Your task is to gather the lines below that hold the string "family".

· · · · · · ·

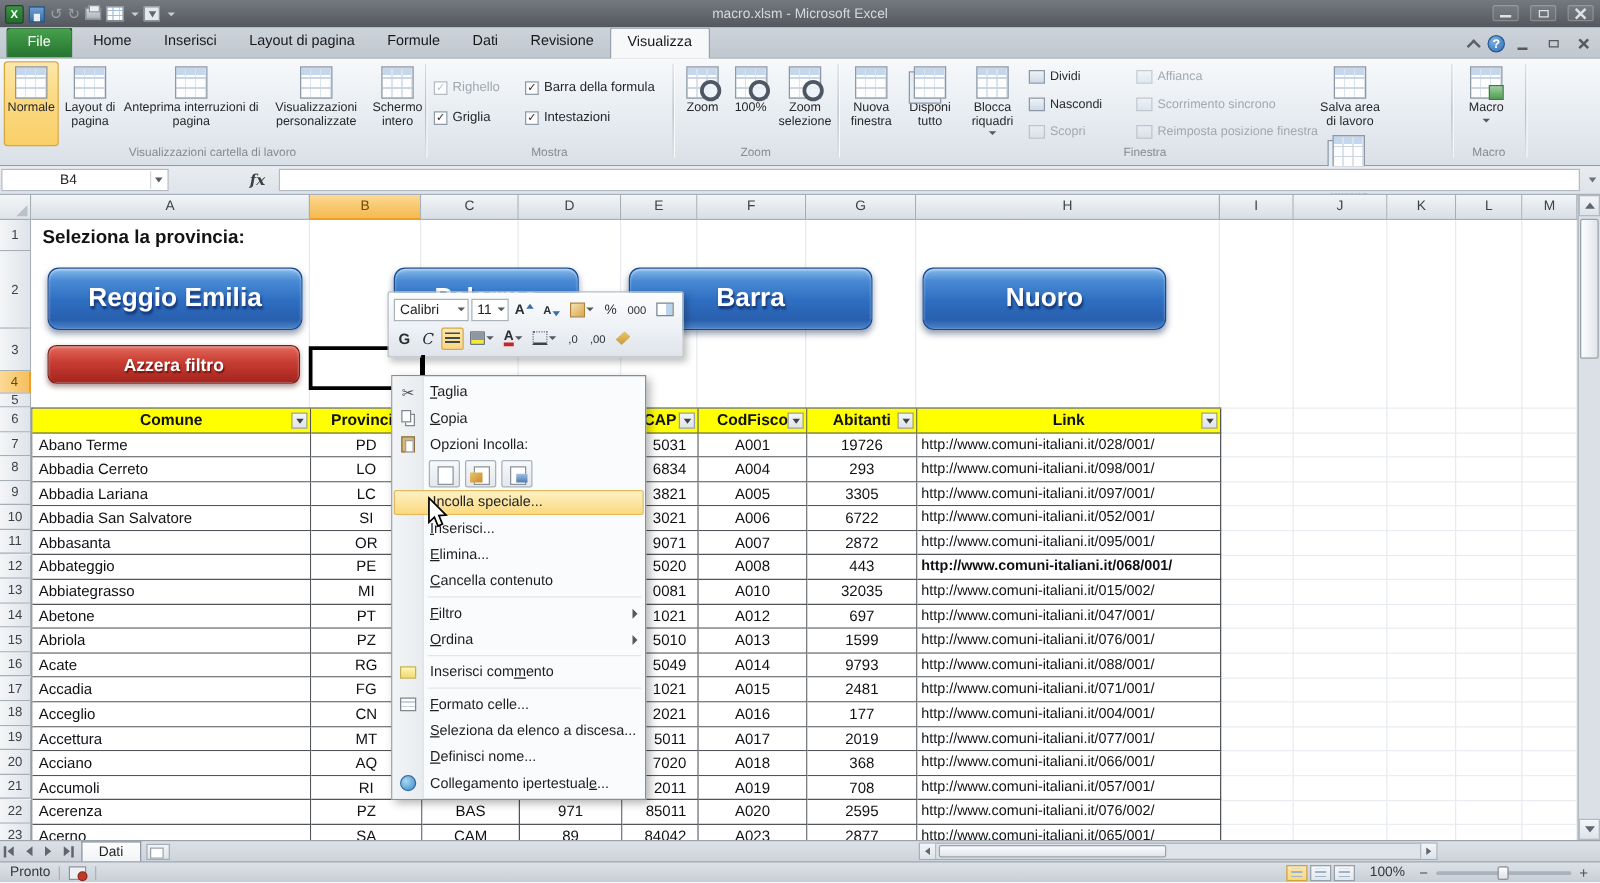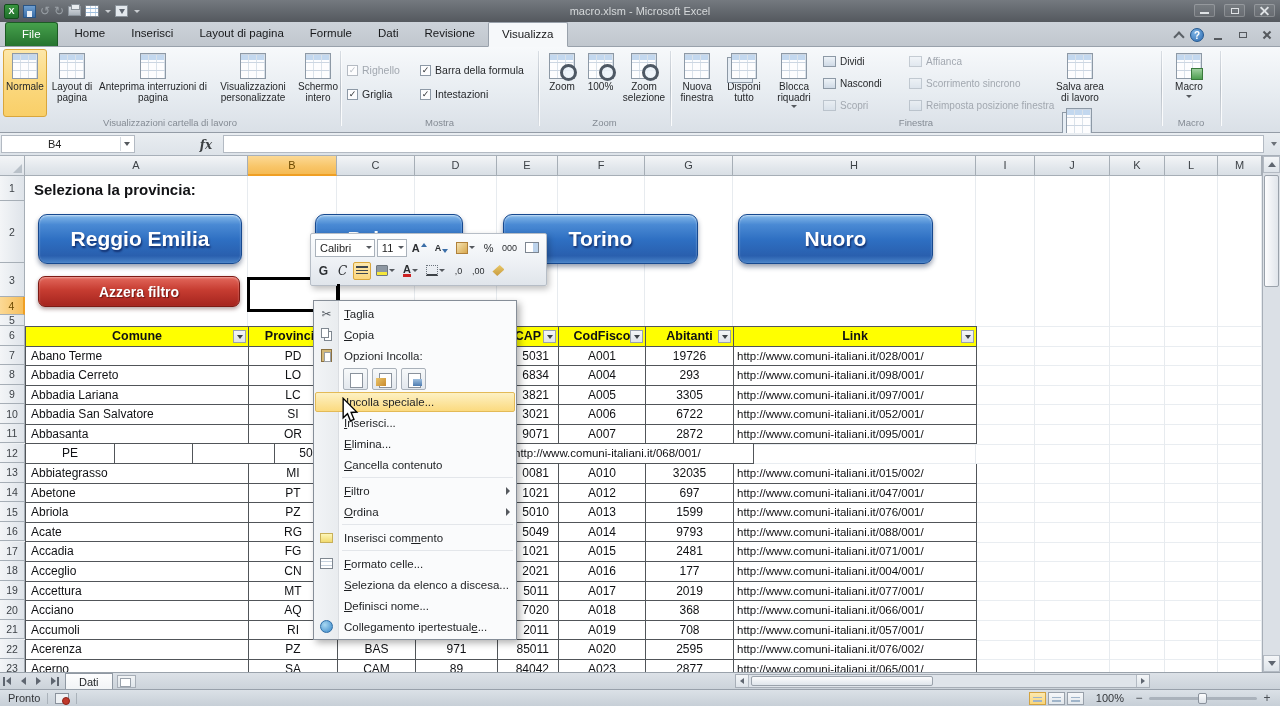--- a/index.html
+++ b/index.html
@@ -577,27 +577,28 @@
           <div class="tcell al" style="width: 223px;">Abbasanta</div>
           <div class="tcell ac" style="width: 89px;">OR</div>
           <div class="tcell ac" style="width: 78px;"></div>
           <div class="tcell ac" style="width: 82px;"></div>
           <div class="tcell ar" style="width: 61px;">9071</div>
           <div class="tcell ac" style="width: 87px;">A007</div>
           <div class="tcell ac" style="width: 88px;">2872</div>
           <div class="tcell al lk" style="width: 243px;">http://www.comuni-italiani.it/095/001/</div>
         </div>
         <div class="trow">
+          <div class="tcell al" style="width: 223px;">Abbateggio</div>
           <div class="tcell ac" style="width: 89px;">PE</div>
           <div class="tcell ac" style="width: 78px;"></div>
           <div class="tcell ac" style="width: 82px;"></div>
           <div class="tcell ar" style="width: 61px;">5020</div>
           <div class="tcell ac" style="width: 87px;">A008</div>
           <div class="tcell ac" style="width: 88px;">443</div>
-          <div class="tcell al lk" style="width: 243px;">http://www.comuni-italiani.it/068/001/</div>
+          <div class="tcell al lk" style="width: 243px; font-weight: bold;">http://www.comuni-italiani.it/068/001/</div>
         </div>
         <div class="trow">
           <div class="tcell al" style="width: 223px;">Abbiategrasso</div>
           <div class="tcell ac" style="width: 89px;">MI</div>
           <div class="tcell ac" style="width: 78px;"></div>
           <div class="tcell ac" style="width: 82px;"></div>
           <div class="tcell ar" style="width: 61px;">0081</div>
           <div class="tcell ac" style="width: 87px;">A010</div>
           <div class="tcell ac" style="width: 88px;">32035</div>
           <div class="tcell al lk" style="width: 243px;">http://www.comuni-italiani.it/015/002/</div>
@@ -698,21 +699,21 @@
           <div class="tcell ac" style="width: 78px;">CAM</div>
           <div class="tcell ac" style="width: 82px;">89</div>
           <div class="tcell ar" style="width: 61px;">84042</div>
           <div class="tcell ac" style="width: 87px;">A023</div>
           <div class="tcell ac" style="width: 88px;">2877</div>
           <div class="tcell al lk" style="width: 243px;">http://www.comuni-italiani.it/065/001/</div>
         </div>
       </div>
   <div class="provbtn" style="left: 13px; width: 204px;">Reggio Emilia</div>
       <div class="provbtn" style="left: 290px; width: 148px;">Palermo</div>
-      <div class="provbtn" style="left: 478px; width: 195px;">Torino</div>
+      <div class="provbtn" style="left: 478px; width: 195px;">Barra</div>
       <div class="provbtn" style="left: 713px; width: 195px;">Nuoro</div>
     </div>
 
   <div class="vscroll">
     <span class="vs-up"></span>
     <span class="vs-thumb"></span>
     <span class="vs-down"></span>
   </div>
 
   <div class="minibar">

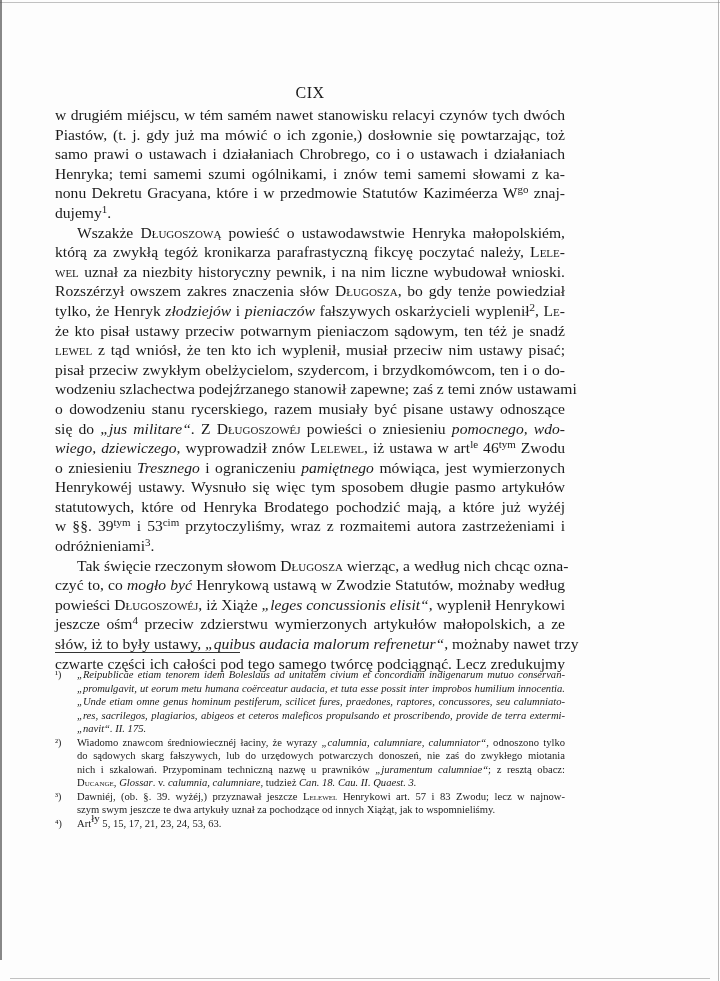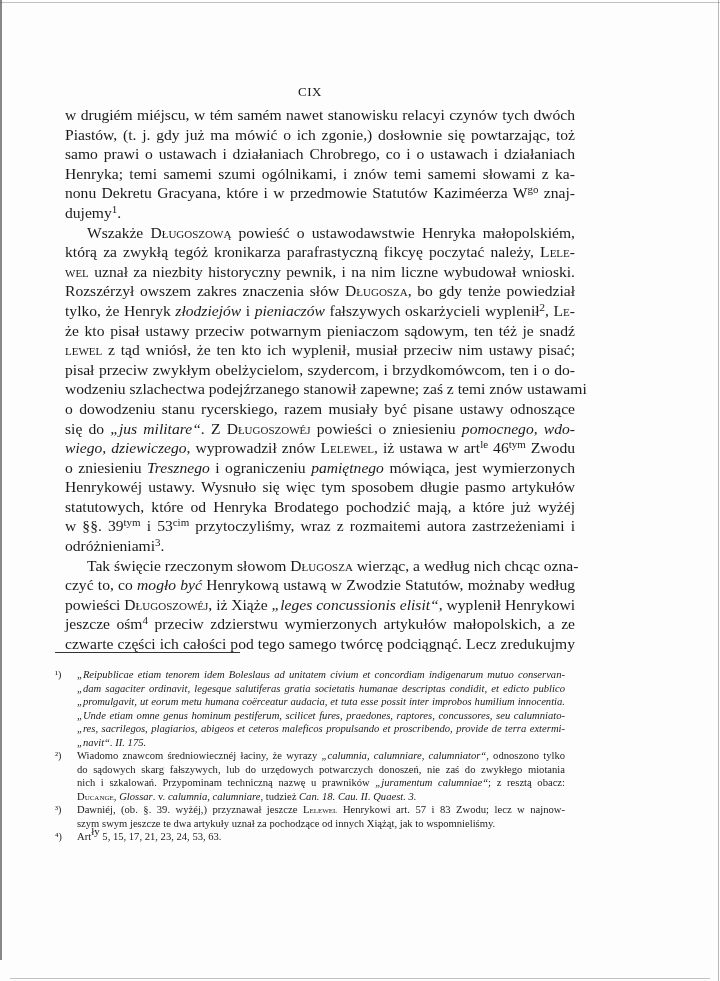--- a/index.html
+++ b/index.html
@@ -6,24 +6,24 @@
   body {
     width: 720px; height: 981px; background: #fdfdfd; position: relative; overflow: hidden;
     font-family: "DejaVu Serif", "Liberation Serif", serif; color: #1a1a1a;
   }
   .page-border-left { position: absolute; left: 0; top: 0; width: 2px; height: 960px; background: #555; opacity: .7; }
   .page-border-right { position: absolute; right: 1px; top: 0; width: 1px; height: 981px; background: #888; opacity: .6; }
   .page-border-top { position: absolute; left: 0; top: 2px; width: 720px; height: 1px; background: #999; opacity: .6; }
   .page-border-bottom { position: absolute; left: 10px; bottom: 2px; width: 700px; height: 1px; background: #999; opacity: .6; }
   .page-number {
     position: absolute; top: 84px; left: 0; width: 620px; text-align: center;
-    font-family: "Liberation Serif", serif; font-size: 13px; letter-spacing: .5px;
+    font-family: "Liberation Serif", serif; font-size: 16px; letter-spacing: .5px;
   }
   .body-text {
-    position: absolute; left: 65px; top: 105px; width: 510px;
+    position: absolute; left: 55px; top: 105px; width: 510px;
     font-family: "Liberation Serif", serif; font-size: 15.6px; line-height: 19.6px;
     text-align: justify; text-align-last: left;
   }
   .line { display: block; white-space: nowrap; text-align-last: justify; text-align: justify; }
   .line.last { text-align-last: left; }
   .line.indent { padding-left: 22px; }
   .sc { font-variant: small-caps; }
   .it { font-style: italic; }
   sup { font-size: 11px; line-height: 0; vertical-align: 5px; }
   .footnote-rule { position: absolute; left: 55px; top: 652px; width: 185px; height: 1px; background: #333; }
@@ -69,30 +69,30 @@
   <span class="line"><span>o zniesieniu </span><span class="it">Tresznego</span><span> i ograniczeniu </span><span class="it">pamiętnego</span><span> mówiąca, jest wymierzonych</span></span>
   <span class="line">Henrykowéj ustawy. Wysnuło się więc tym sposobem długie pasmo artykułów</span>
   <span class="line">statutowych, które od Henryka Brodatego pochodzić mają, a które już wyżéj</span>
   <span class="line"><span>w §§. 39</span><sup>tym</sup><span> i 53</span><sup>cim</sup><span> przytoczyliśmy, wraz z rozmaitemi autora zastrzeżeniami i</span></span>
   <span class="line last"><span>odróżnieniami</span><sup>3</sup><span>.</span></span>
 
   <span class="line indent"><span>Tak święcie rzeczonym słowom </span><span class="sc">Długosza</span><span> wierząc, a według nich chcąc ozna-</span></span>
   <span class="line"><span>czyć to, co </span><span class="it">mogło być</span><span> Henrykową ustawą w Zwodzie Statutów, możnaby według</span></span>
   <span class="line"><span>powieści </span><span class="sc">Długoszowéj</span><span>, iż Xiąże </span><span class="it">„leges concussionis elisit“</span><span>, wyplenił Henrykowi</span></span>
   <span class="line"><span>jeszcze ośm</span><sup>4</sup><span> przeciw zdzierstwu wymierzonych artykułów małopolskich, a ze</span></span>
+  <span class="line"><span>słów, iż to były ustawy, </span><span class="it">„quibus audacia malorum refrenetur“</span><span>, możnaby nawet trzy</span></span>
   <span class="line">czwarte części ich całości pod tego samego twórcę podciągnąć. Lecz zredukujmy</span>
 </div>
 
 <div class="footnote-rule"></div>
 
 <div class="footnotes">
   <div class="fn">
     <span class="fn-mark">¹)</span>
     <span class="line it">„Reipublicae etiam tenorem idem Boleslaus ad unitatem civium et concordiam indigenarum mutuo conservan-</span>
-    <span class="line it">„dam sagaciter ordinavit, legesque salutiferas gratia societatis humanae descriptas condidit, et edicto publico</span>
     <span class="line it">„promulgavit, ut eorum metu humana coërceatur audacia, et tuta esse possit inter improbos humilium innocentia.</span>
     <span class="line it">„Unde etiam omne genus hominum pestiferum, scilicet fures, praedones, raptores, concussores, seu calumniato-</span>
     <span class="line it">„res, sacrilegos, plagiarios, abigeos et ceteros maleficos propulsando et proscribendo, provide de terra extermi-</span>
     <span class="line last it">„navit“. II. 175.</span>
   </div>
   <div class="fn">
     <span class="fn-mark">²)</span>
     <span class="line"><span>Wiadomo znawcom średniowiecznéj łaciny, że wyrazy </span><span class="it">„calumnia, calumniare, calumniator“</span><span>, odnoszono tylko</span></span>
     <span class="line">do sądowych skarg fałszywych, lub do urzędowych potwarczych donoszeń, nie zaś do zwykłego miotania</span>
     <span class="line"><span>nich i szkalowań. Przypominam techniczną nazwę u prawników </span><span class="it">„juramentum calumniae“</span><span>; z resztą obacz:</span></span>

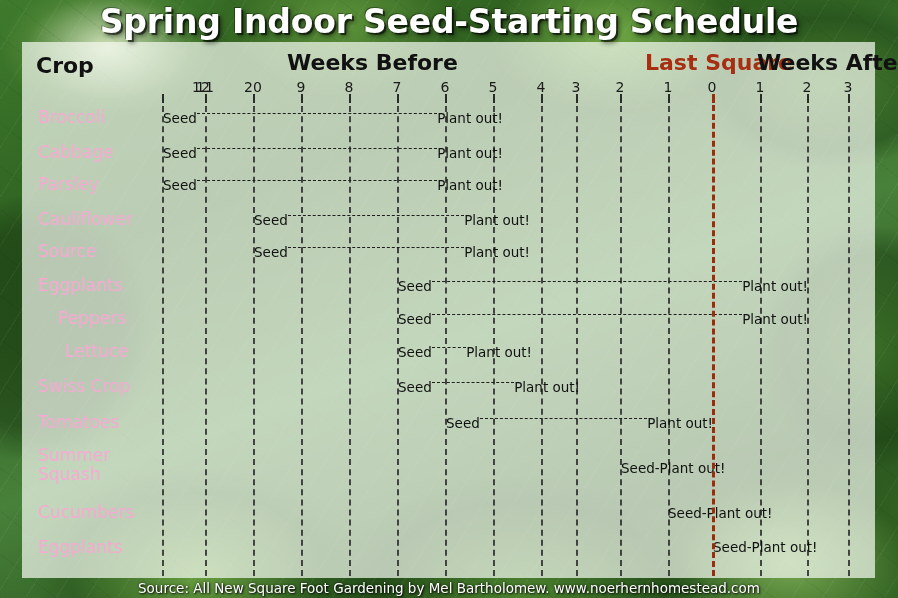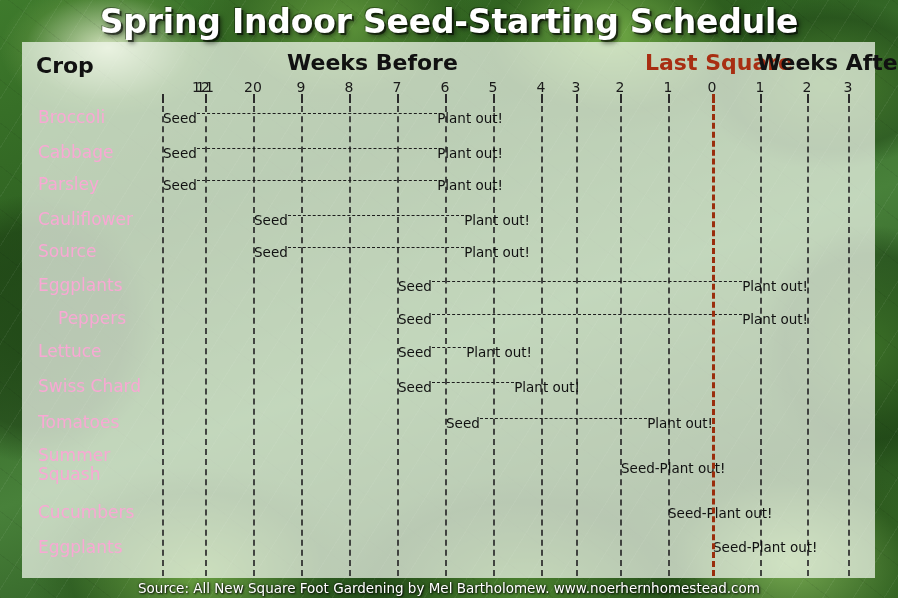--- a/index.html
+++ b/index.html
@@ -280,27 +280,27 @@
       <span class="lbl">Seed</span>
       <span class="dash"></span>
       <span class="lbl">Plant out!</span>
     </div>
     <div class="row-label" style="top: 309px; margin-left: 20px;">Peppers</div>
     <div class="span" style="left: 398px; top: 313px; width: 410px;">
       <span class="lbl">Seed</span>
       <span class="dash"></span>
       <span class="lbl">Plant out!</span>
     </div>
-    <div class="row-label" style="top: 342px;">Lettuce</div>
+    <div class="row-label" style="top: 342px; margin-left: 27px;">Lettuce</div>
     <div class="span" style="left: 398px; top: 346px; width: 134px;">
       <span class="lbl">Seed</span>
       <span class="dash"></span>
       <span class="lbl">Plant out!</span>
     </div>
-    <div class="row-label" style="top: 377px;">Swiss Chard</div>
+    <div class="row-label" style="top: 377px;">Swiss Crop</div>
     <div class="span" style="left: 398px; top: 381px; width: 182px;">
       <span class="lbl">Seed</span>
       <span class="dash"></span>
       <span class="lbl">Plant out!</span>
     </div>
     <div class="row-label" style="top: 413px;">Tomatoes</div>
     <div class="span" style="left: 446px; top: 417px; width: 267px;">
       <span class="lbl">Seed</span>
       <span class="dash"></span>
       <span class="lbl">Plant out!</span>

· · · · · · ·

> [OUTPUT OF THE TASK]:
     font-family: "DejaVu Serif", "Liberation Serif", serif; color: #1a1a1a;
-    font-family: "Liberation Serif", serif; font-size: 13px; letter-spacing: .5px;
+    font-family: "Liberation Serif", serif; font-size: 16px; letter-spacing: .5px;
     font-family: "Liberation Serif", serif; font-size: 15.6px; line-height: 19.6px;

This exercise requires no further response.